_WORK REQUIRED_
Output, word for word, the line that contains "flex-end -> center;" and all lines following it to the end of the listing. Drop the pictures.

+ + + +

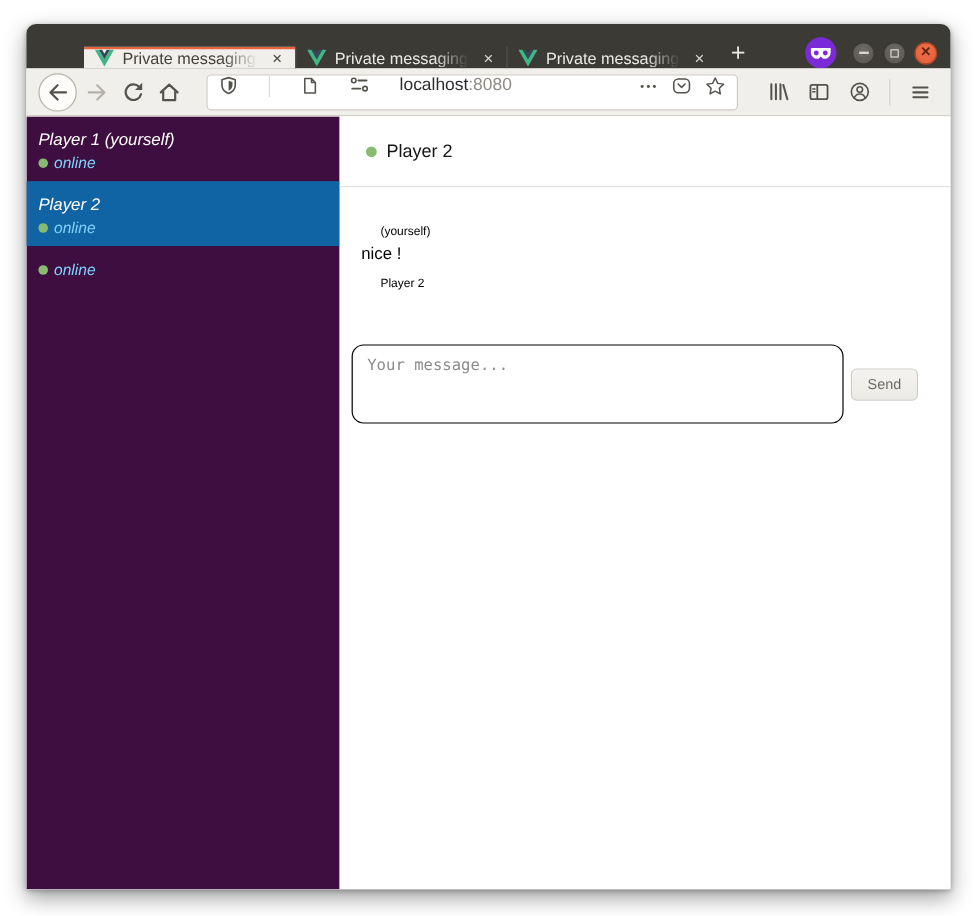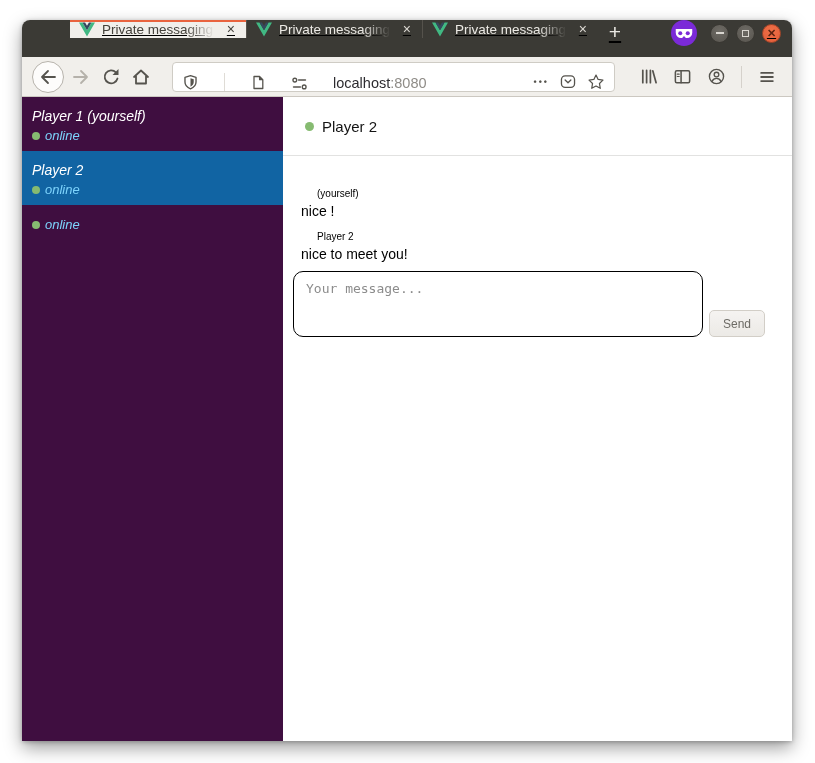"Private messaging" .tabbar { align-items: flex-start -> flex-end; text-decoration: underline -> none }
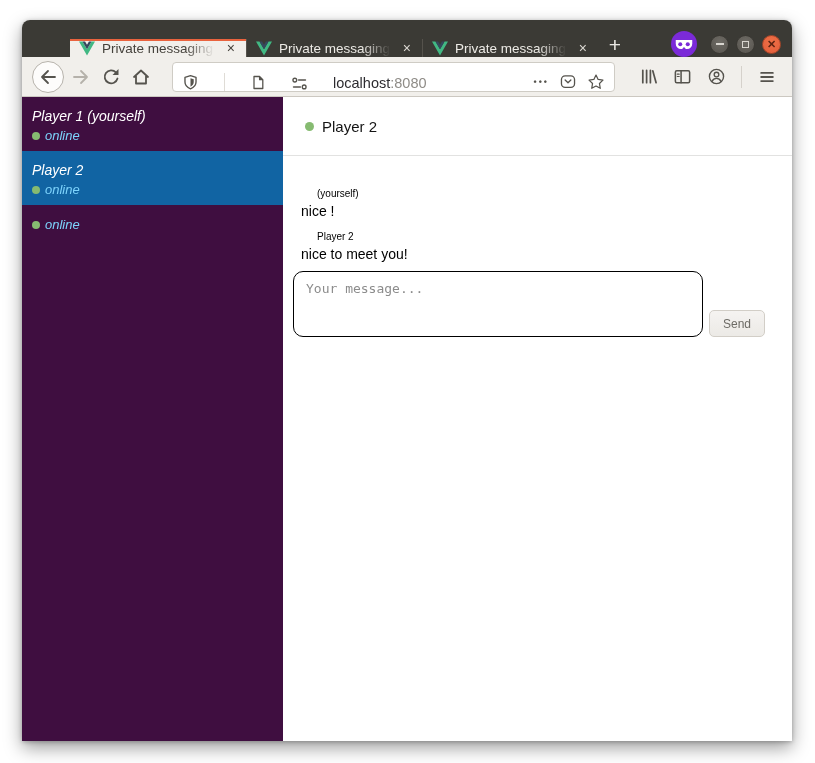"localhost:8080" .urlbar { align-items: flex-end -> flex-start }
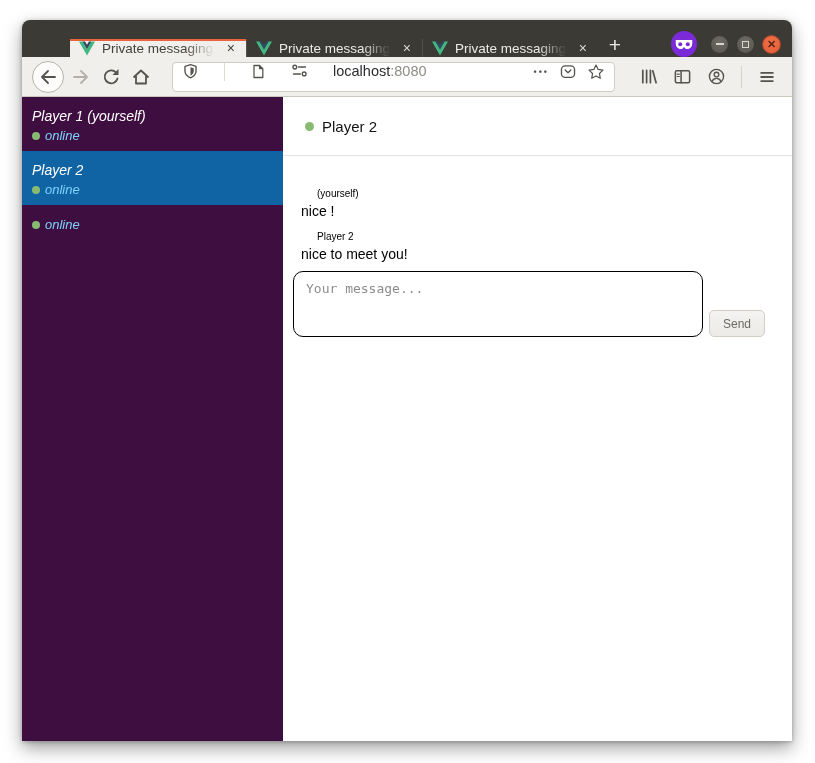"nice to meet you!" div.msg-text { html: <div>nice to meet you!</div> -> none }
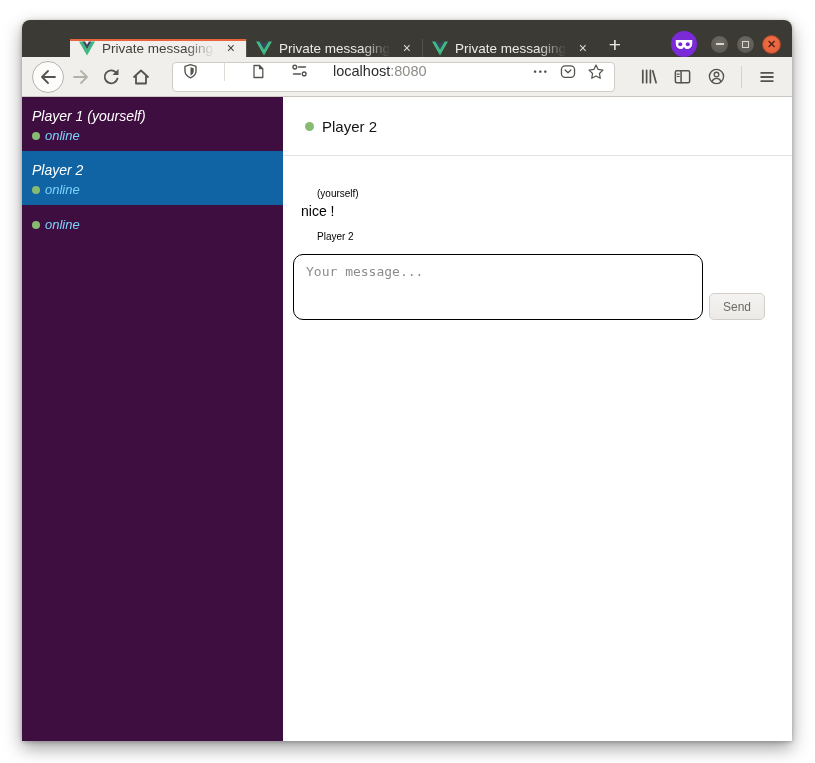"Your message..." .composer { align-items: flex-end -> center; margin-top: none -> 33px }
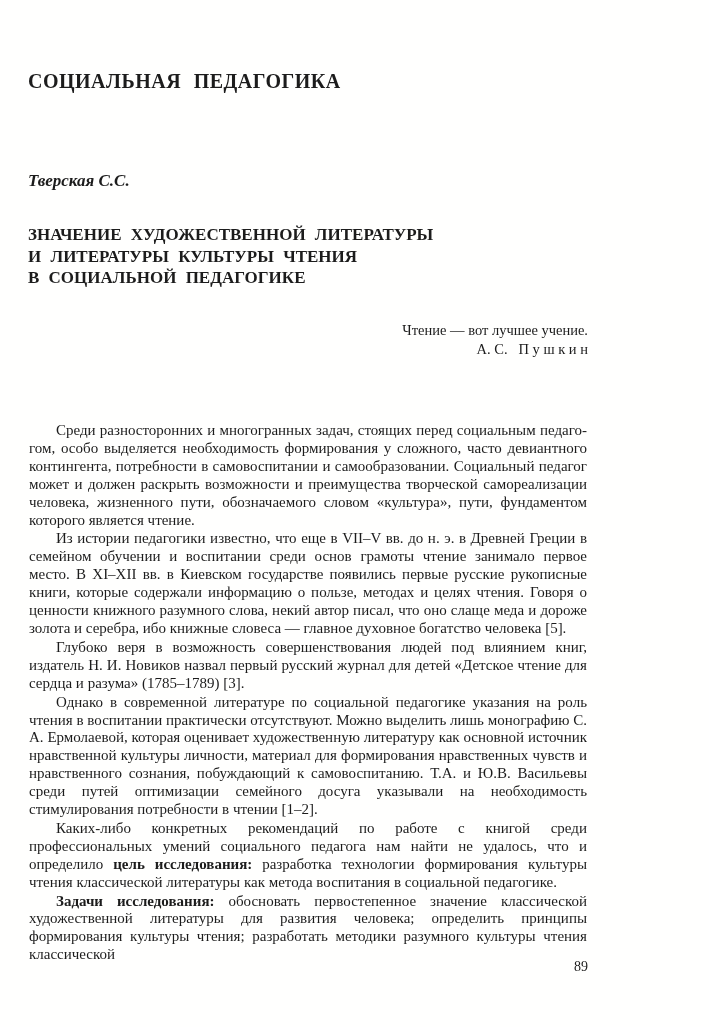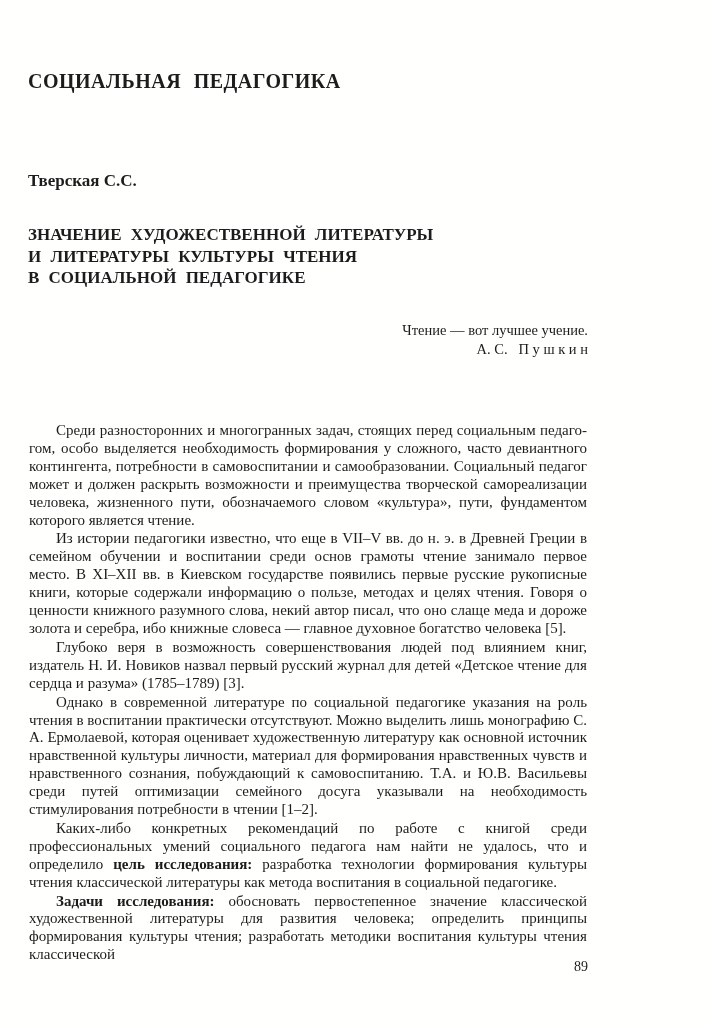"Тверская С.С." .author { font-style: none -> italic }
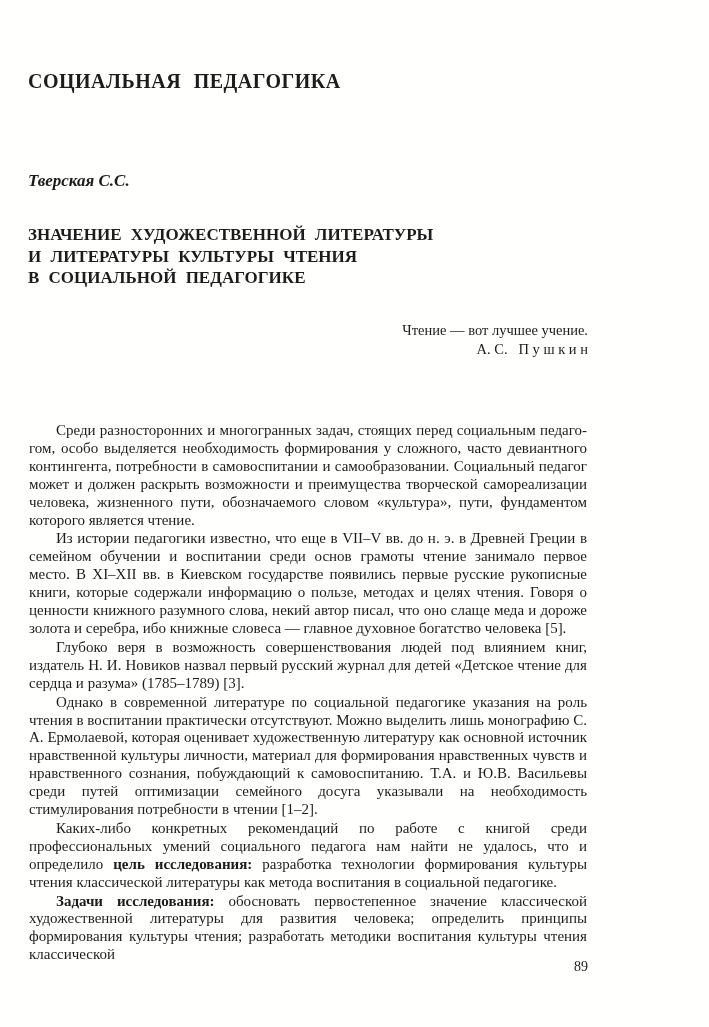"обосновать первостепенное значение" span { text: воспитания -> разумного }
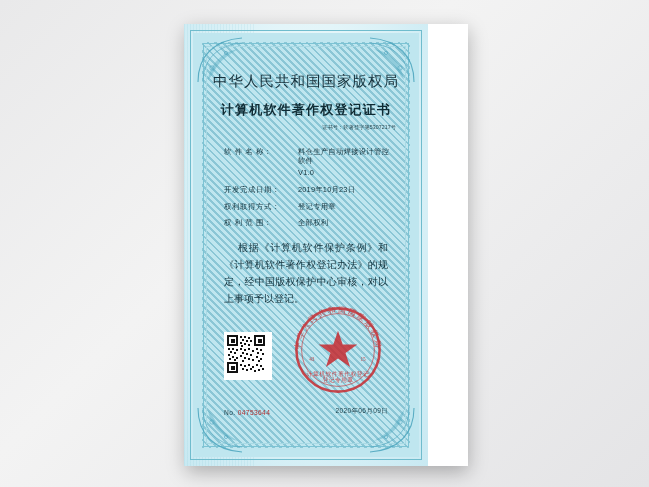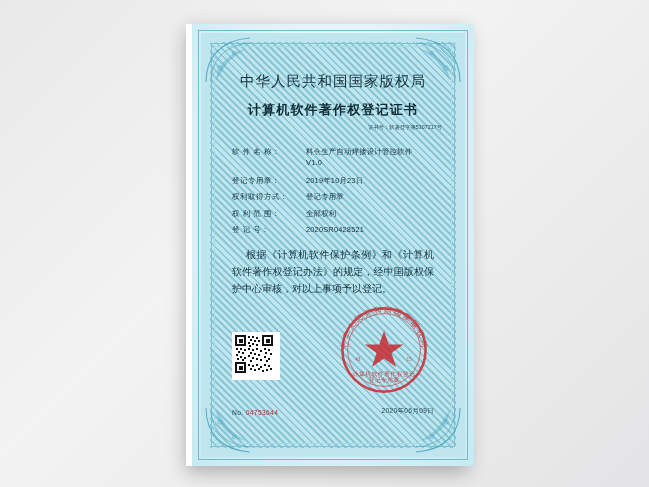"中华人民共和国国家版权局" .cert { left: 192px -> 184px; width: 282px -> 244px }
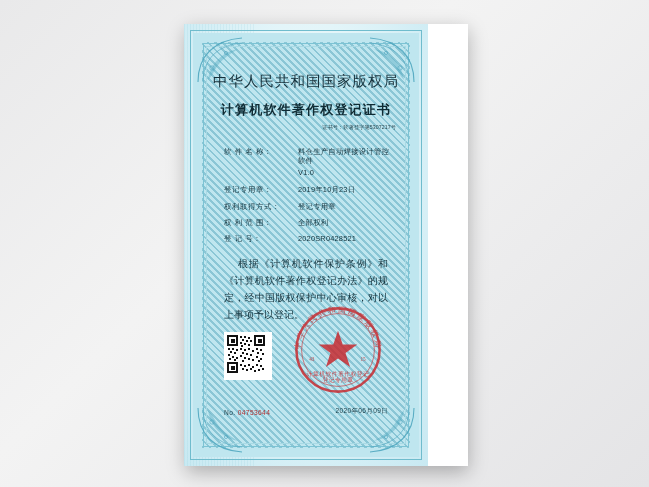"登记专用章：" div.label { text: 登记专用章 -> 开发完成日期 }
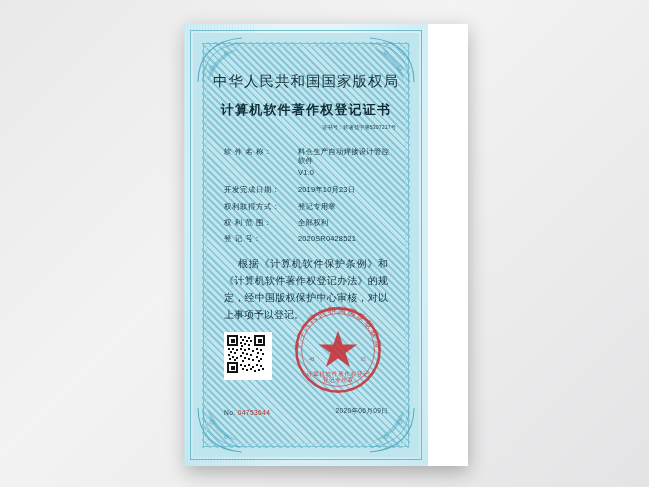"登 记 号：" div.row { html: <div> <div>登 记 号：</div> <div>2020SR0428521</div> </div> -> none }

+ + + +

_THE ANSWER_
"Your message..." .composer { align-items: flex-end -> center; margin-top: none -> 33px }
"Тверская С.С." .author { font-style: none -> italic }
"обосновать первостепенное значение" span { text: воспитания -> разумного }
"中华人民共和国国家版权局" .cert { left: 192px -> 184px; width: 282px -> 244px }
"登记专用章：" div.label { text: 登记专用章 -> 开发完成日期 }
"登 记 号：" div.row { html: <div> <div>登 记 号：</div> <div>2020SR0428521</div> </div> -> none }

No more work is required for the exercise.